Vinorelbine-based chemo-radiotherapy in non-small cell lung cancer.

Abstract

Concomitant radio-chemotherapy improves survival of patients with locally advanced non-small cell lung cancer, with a better local-regional control. We report our experience with vinorelbine-based chemotherapy in neoadjuvant and radical settings in 43 patients. Regimens consisted of cisplatin plus vinorelbine in 74.4% patients and carboplatin plus vinorelbine in 14.0%; 11.6% underwent mono-chemotherapy with oral vinorelbine. We estimated the crude probability of death or local recurrence by the Kaplan-Meier method. Cox regression models were used to identify the main significant predictors of death or local recurrence. A significant effect of the response to treatment was shown on both local disease free-survival (P = 0.004) and overall survival (P <0.0001). Patients with progressive disease after primary treatment had a significantly higher risk of further relapse at both univariate (P = 0.046) and multivariate regression analysis (P = 0.014) than patients with a complete response.

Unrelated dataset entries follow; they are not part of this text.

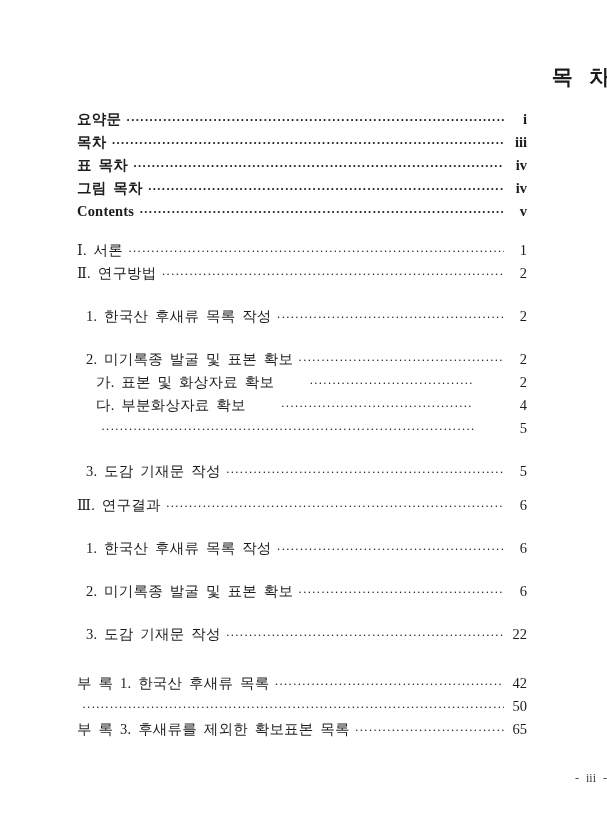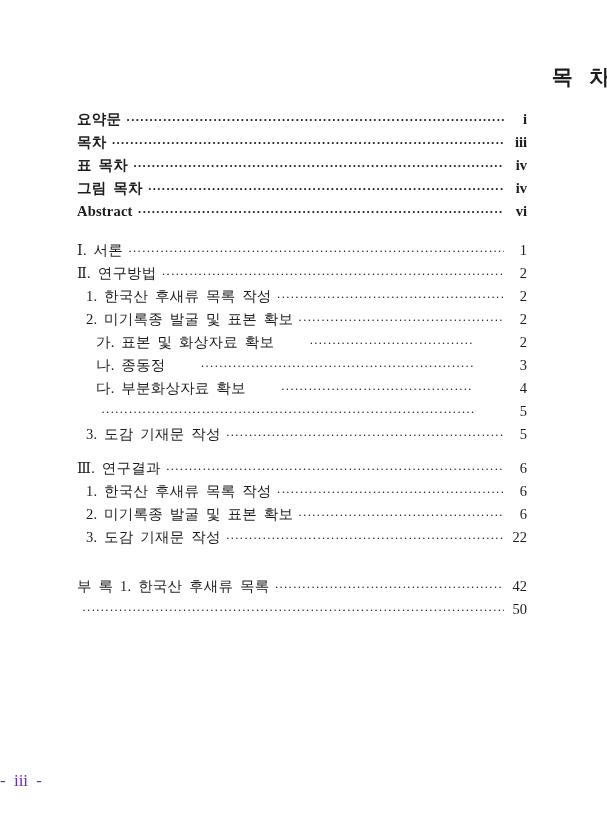--- a/index.html
+++ b/index.html
@@ -43,21 +43,21 @@
   .toc-group.gap-small { margin-top: 11px; }
   .toc-group.gap-large { margin-top: 26px; }
   .toc-row {
     display: flex;
     align-items: baseline;
     height: 23px;
     line-height: 23px;
     font-size: 14.5px;
     white-space: nowrap;
   }
-  .toc-row.indent-1 { padding-left: 9px; }
+  .toc-row.indent-1 { padding-left: 9px; margin-top: 20px; }
   .toc-row.indent-2 { padding-left: 19px; gap: 30px; }
   .toc-label {
     flex: 0 0 auto;
     word-spacing: 3px;
     letter-spacing: 0.2px;
   }
   .toc-dots {
     flex: 1 1 auto;
     overflow: hidden;
     margin-left: 5px;
@@ -73,24 +73,24 @@
     flex: 0 0 auto;
     min-width: 20px;
     text-align: right;
     font-size: 14.5px;
   }
   .page-footer {
     position: absolute;
     top: 771px;
     left: 0;
     width: 100%;
-    text-align: left;
-    font-size: 17px;
+    text-align: right;
+    font-size: 12px;
     word-spacing: 4px;
-    color: #6d28d9;
+    color: #404040;
   }
 </style>
 </head>
 <body>
 
 <div class="page">
   <h1 class="doc-title">목 차</h1>
 
   <div class="toc" id="toc">
       <div class="toc-group">
@@ -108,23 +108,23 @@
           <span class="toc-label">표 목차</span>
           <span class="toc-dots"></span>
           <span class="toc-pagenum">iv</span>
         </div>
         <div class="toc-row indent-0">
           <span class="toc-label">그림 목차</span>
           <span class="toc-dots"></span>
           <span class="toc-pagenum">iv</span>
         </div>
         <div class="toc-row indent-0">
-          <span class="toc-label">Abstract</span>
-          <span class="toc-dots"></span>
-          <span class="toc-pagenum">vi</span>
+          <span class="toc-label">Contents</span>
+          <span class="toc-dots"></span>
+          <span class="toc-pagenum">v</span>
         </div>
       </div>
       <div class="toc-group">
         <div class="toc-row indent-0">
           <span class="toc-label">Ⅰ. 서론</span>
           <span class="toc-dots"></span>
           <span class="toc-pagenum">1</span>
         </div>
         <div class="toc-row indent-0">
           <span class="toc-label">Ⅱ. 연구방법</span>
@@ -140,30 +140,25 @@
           <span class="toc-label">2. 미기록종 발굴 및 표본 확보</span>
           <span class="toc-dots"></span>
           <span class="toc-pagenum">2</span>
         </div>
         <div class="toc-row indent-2">
           <span class="toc-label">가. 표본 및 화상자료 확보</span>
           <span class="toc-dots"></span>
           <span class="toc-pagenum">2</span>
         </div>
         <div class="toc-row indent-2">
-          <span class="toc-label">나. 종동정</span>
-          <span class="toc-dots"></span>
-          <span class="toc-pagenum">3</span>
+          <span class="toc-label">다. 부분화상자료 확보</span>
+          <span class="toc-dots"></span>
+          <span class="toc-pagenum">4</span>
         </div>
         <div class="toc-row indent-2">
-          <span class="toc-label">다. 부분화상자료 확보</span>
-          <span class="toc-dots"></span>
-          <span class="toc-pagenum">4</span>
-        </div>
-        <div class="toc-row indent-2">
           <span class="toc-dots"></span>
           <span class="toc-pagenum">5</span>
         </div>
         <div class="toc-row indent-1">
           <span class="toc-label">3. 도감 기재문 작성</span>
           <span class="toc-dots"></span>
           <span class="toc-pagenum">5</span>
         </div>
       </div>
       <div class="toc-group gap-small">
@@ -190,18 +185,23 @@
       </div>
       <div class="toc-group gap-large">
         <div class="toc-row indent-0">
           <span class="toc-label">부 록 1. 한국산 후새류 목록</span>
           <span class="toc-dots"></span>
           <span class="toc-pagenum">42</span>
         </div>
         <div class="toc-row indent-0">
           <span class="toc-dots"></span>
           <span class="toc-pagenum">50</span>
+        </div>
+        <div class="toc-row indent-0">
+          <span class="toc-label">부 록 3. 후새류를 제외한 확보표본 목록</span>
+          <span class="toc-dots"></span>
+          <span class="toc-pagenum">65</span>
         </div>
       </div>
     </div>
 
   <div class="page-footer">- iii -</div>
 </div>
 
 </body></html>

They also showed a significantly higher risk of death at both univariate (P = 0.0005) and multivariate regression analysis (P <0.0001) than patients with a complete response. The most common toxicity was hematologic and gastroenteric. We recorded grade III/IV leukopenia in 11%, anemia in 6%, and esophagitis in 14% of the patients. Our experience showed that vinorelbine-based chemotherapy is an effective and safe regimen, in association with a platinum compound and thoracic radiotherapy.